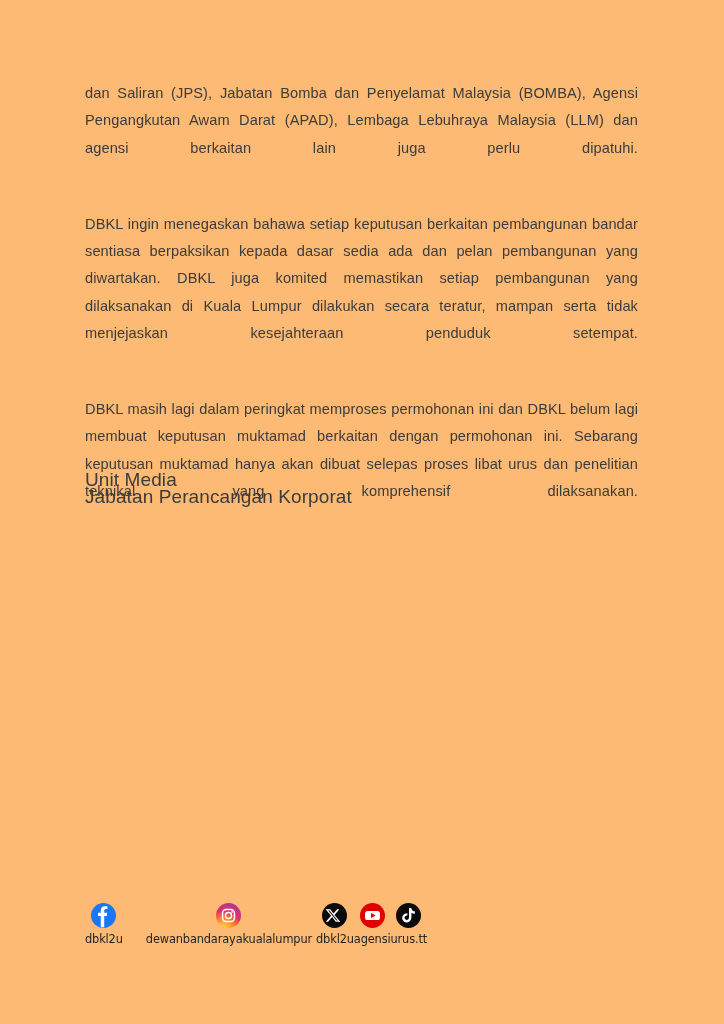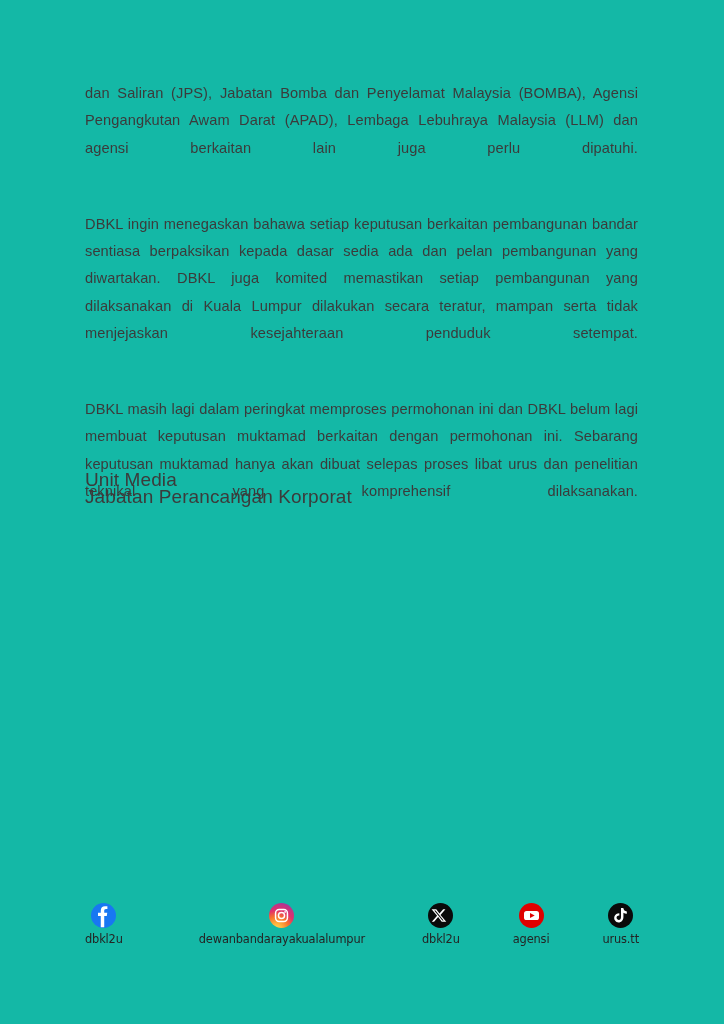--- a/index.html
+++ b/index.html
@@ -19,7 +19,7 @@
   .page {
     position: absolute;
     inset: 0;
-    background: #14b8a6;
+    background: #fdba74;
   }
 
   

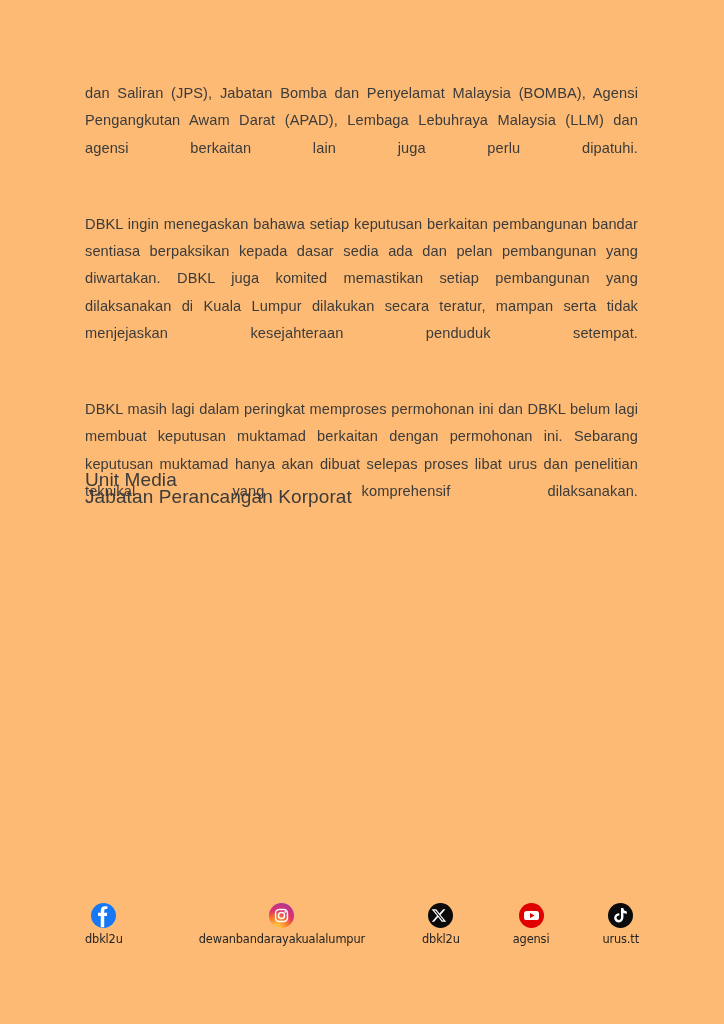--- a/index.html
+++ b/index.html
@@ -78,7 +78,6 @@
     top: 0;
     display: flex;
     align-items: flex-start;
-    justify-content: space-between;
   }
   .social-item {
     display: flex;

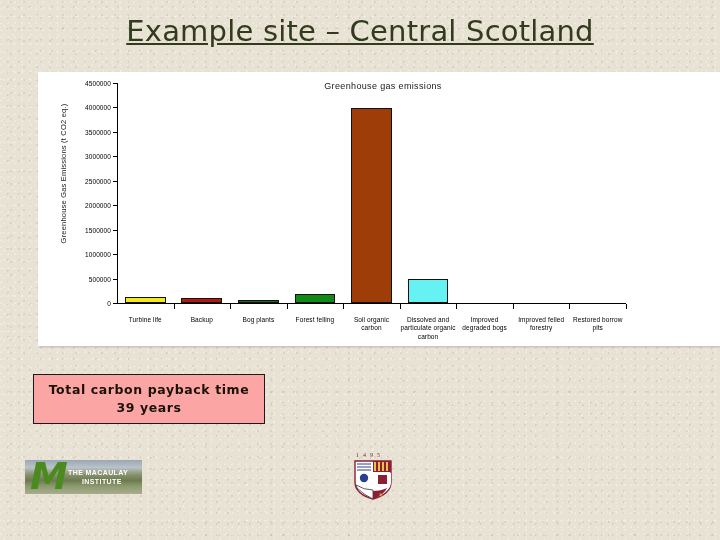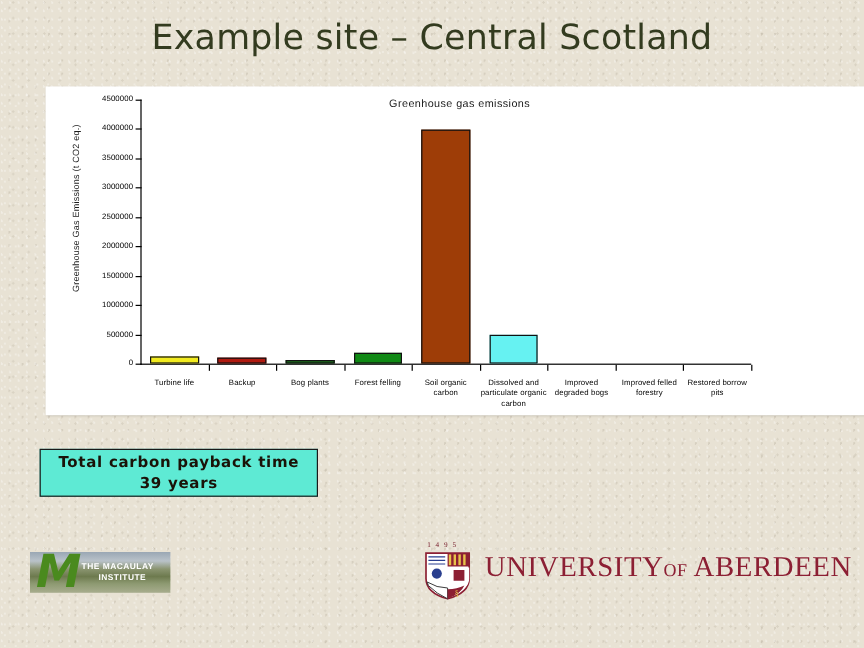--- a/index.html
+++ b/index.html
@@ -38,6 +38,7 @@
     color: #333b1f;
     letter-spacing: 0.2px;
     white-space: nowrap;
+    text-decoration: underline;
   }
 
   

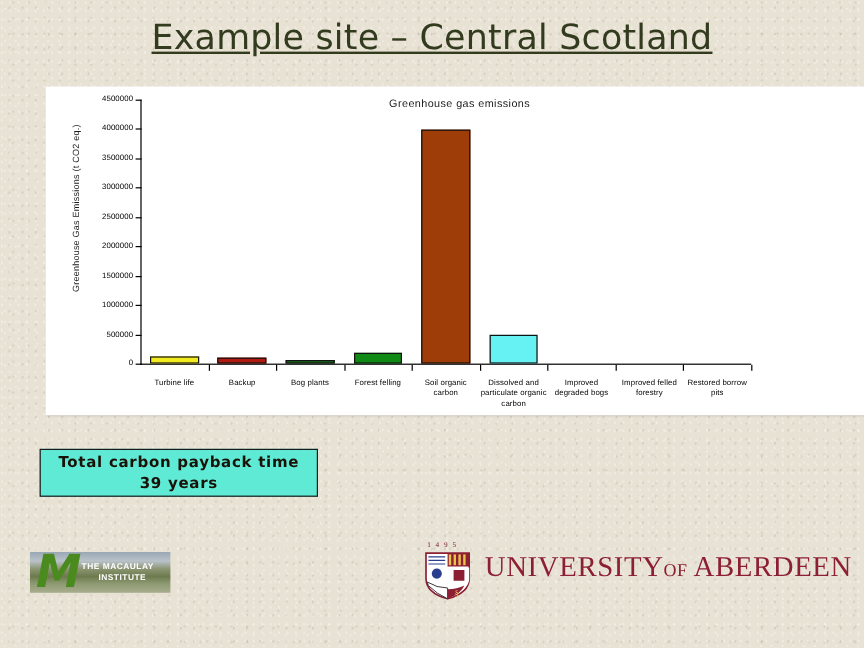--- a/index.html
+++ b/index.html
@@ -145,8 +145,8 @@
     left: 33px;
     top: 374px;
     width: 232px;
-    height: 40px;
-    background: #5eead4;
+    height: 50px;
+    background: #fca5a5;
     border: 1px solid #1a1a1a;
     box-sizing: border-box;
     display: flex;

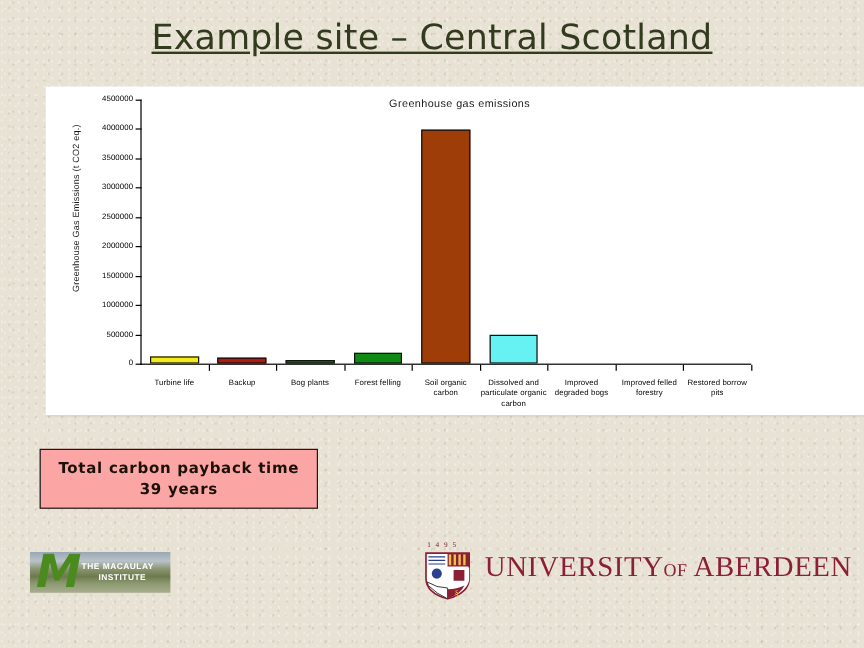--- a/index.html
+++ b/index.html
@@ -342,9 +342,6 @@
       <text x="25" y="37" font-size="7" fill="#e8c34a" font-family="serif">§</text>
     </svg>
   </div>
-  <div class="ab-name">
-    <span>UNIVERSITY</span><span class="of">OF</span> <span>ABERDEEN</span>
-  </div>
 </div>
 
 </body></html>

* **Exercise aim**:
Each entry above must come back exactly as written. Drop the images.

* **Answer for the task**:
--- a/index.html
+++ b/index.html
@@ -19,7 +19,7 @@
   .page {
     position: absolute;
     inset: 0;
-    background: #14b8a6;
+    background: #fdba74;
   }
 
   

--- a/index.html
+++ b/index.html
@@ -78,7 +78,6 @@
     top: 0;
     display: flex;
     align-items: flex-start;
-    justify-content: space-between;
   }
   .social-item {
     display: flex;

--- a/index.html
+++ b/index.html
@@ -38,6 +38,7 @@
     color: #333b1f;
     letter-spacing: 0.2px;
     white-space: nowrap;
+    text-decoration: underline;
   }
 
   

--- a/index.html
+++ b/index.html
@@ -145,8 +145,8 @@
     left: 33px;
     top: 374px;
     width: 232px;
-    height: 40px;
-    background: #5eead4;
+    height: 50px;
+    background: #fca5a5;
     border: 1px solid #1a1a1a;
     box-sizing: border-box;
     display: flex;

--- a/index.html
+++ b/index.html
@@ -342,9 +342,6 @@
       <text x="25" y="37" font-size="7" fill="#e8c34a" font-family="serif">§</text>
     </svg>
   </div>
-  <div class="ab-name">
-    <span>UNIVERSITY</span><span class="of">OF</span> <span>ABERDEEN</span>
-  </div>
 </div>
 
 </body></html>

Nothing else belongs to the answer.